Ritual Suku – suku Primitif
Di antara
suku-suku primitif, praktik-praktik kultis berupa bentuk-bentuk dari sesajian sederhana
buah-buahan pertama ditaruh di hutan atau di ladang, samapi pada upacara -upacara
yang rumit di tempat-tempat suci atau pun umum. Tari-tarian pemujaan dilakukan
di Afrika dengan para peserta mengenakan topeng-topeng dengan maksud untuk
mengidentikkandiri mereka dengan roh-roh.

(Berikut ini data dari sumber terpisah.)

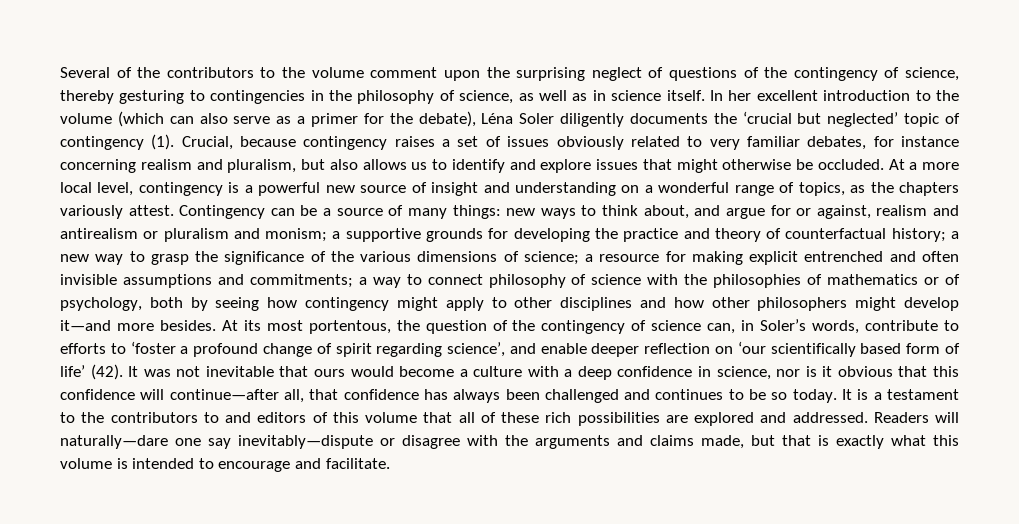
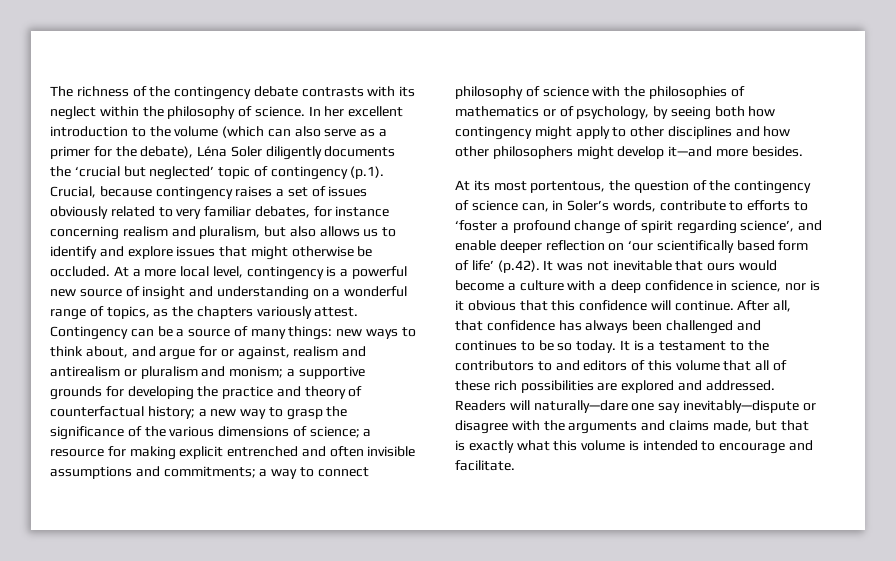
- Several of the contributors to the volume comment upon the surprising neglect of questions of the contingency of science, thereby gesturing to contingencies in the philosophy of science, as well as in science itself.
+ The richness of the contingency debate contrasts with its neglect within the philosophy of science.
- In her excellent introduction to the volume (which can also serve as a primer for the debate), Léna Soler diligently documents the ‘crucial but neglected’ topic of contingency (1). Crucial, because contingency raises a set of issues obviously related to very familiar debates, for instance concerning realism and pluralism, but also allows us to identify and explore issues that might otherwise be occluded.
+ In her excellent introduction to the volume (which can also serve as a primer for the debate), Léna Soler diligently documents the ‘crucial but neglected’ topic of contingency (p.1). Crucial, because contingency raises a set of issues obviously related to very familiar debates, for instance concerning realism and pluralism, but also allows us to identify and explore issues that might otherwise be occluded.
- a way to connect philosophy of science with the philosophies of mathematics or of psychology, both by seeing how contingency might apply to other disciplines and how other philosophers might develop it—and more besides. At its most portentous, the question of the contingency of science can, in Soler’s words, contribute to efforts to ‘foster a profound change of spirit regarding science’, and enable deeper reflection on ‘our scientifically based form of life’ (42). It was not inevitable that ours would become a culture with a deep confidence in science, nor is it obvious that this confidence will continue—after all, that confidence has always been challenged and continues to be so today.
+ a way to connect philosophy of science with the philosophies of mathematics or of psychology, by seeing both how contingency might apply to other disciplines and how other philosophers might develop it—and more besides.
+ At its most portentous, the question of the contingency of science can, in Soler’s words, contribute to efforts to ‘foster a profound change of spirit regarding science’, and enable deeper reflection on ‘our scientifically based form of life’ (p.42). It was not inevitable that ours would become a culture with a deep confidence in science, nor is it obvious that this confidence will continue. After all, that confidence has always been challenged and continues to be so today.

Tujuannya adalah untuk mewujudkan
atau mengulangi peristiwa primordial sehingga dunia, kekuatan-kekuatan vital,
hujan, dan kesuburan diperbaharui serta roh-roh leluhur atau dewa-dewa dipuakan
dan keamanan mereka dijamin.
Suku Sara di
Tsad menampilkan upacara-upacara keagamaan yang berhubungan dengan pertanian bagi
roh padi-padian. Tanaman padi dibiarkan tumbuh dalam sebuah labu di dekat dinding
gubuk tanah liat dan roh-roh dipanggil pada saat penaburan benih dan buah-buah
pertama dari panenan di persembahkan untuknya.
2.
Ritual Cina
Ritual-ritual
Cina kuno berperan penting tidak hanya dalam hal keagamaan, tapi juga dalam
kehidupan sosial dan politik orang-orang Cina. Selama pemerintahan Dinasti
Chou, ritual diupayakan untuk menjamin pelaksanaan upacara-upacara secara tepat
dalam rangka pemujaan dewa-dewa dan roh-roh leluhur. Mereka juga menandai
proses-proses kelahiran, pernikahan, kematian dan pada saat berkabung dalam
kehidupan pribadi.
3.
Ritual Jepang
Di Jepang,
ritual Shinto dalam rangka menghormati Dewa Matahari dikaitkan dengan
kemakmuran dan kesejahteraan serta kemajuan bidang pertanian (budaya beras).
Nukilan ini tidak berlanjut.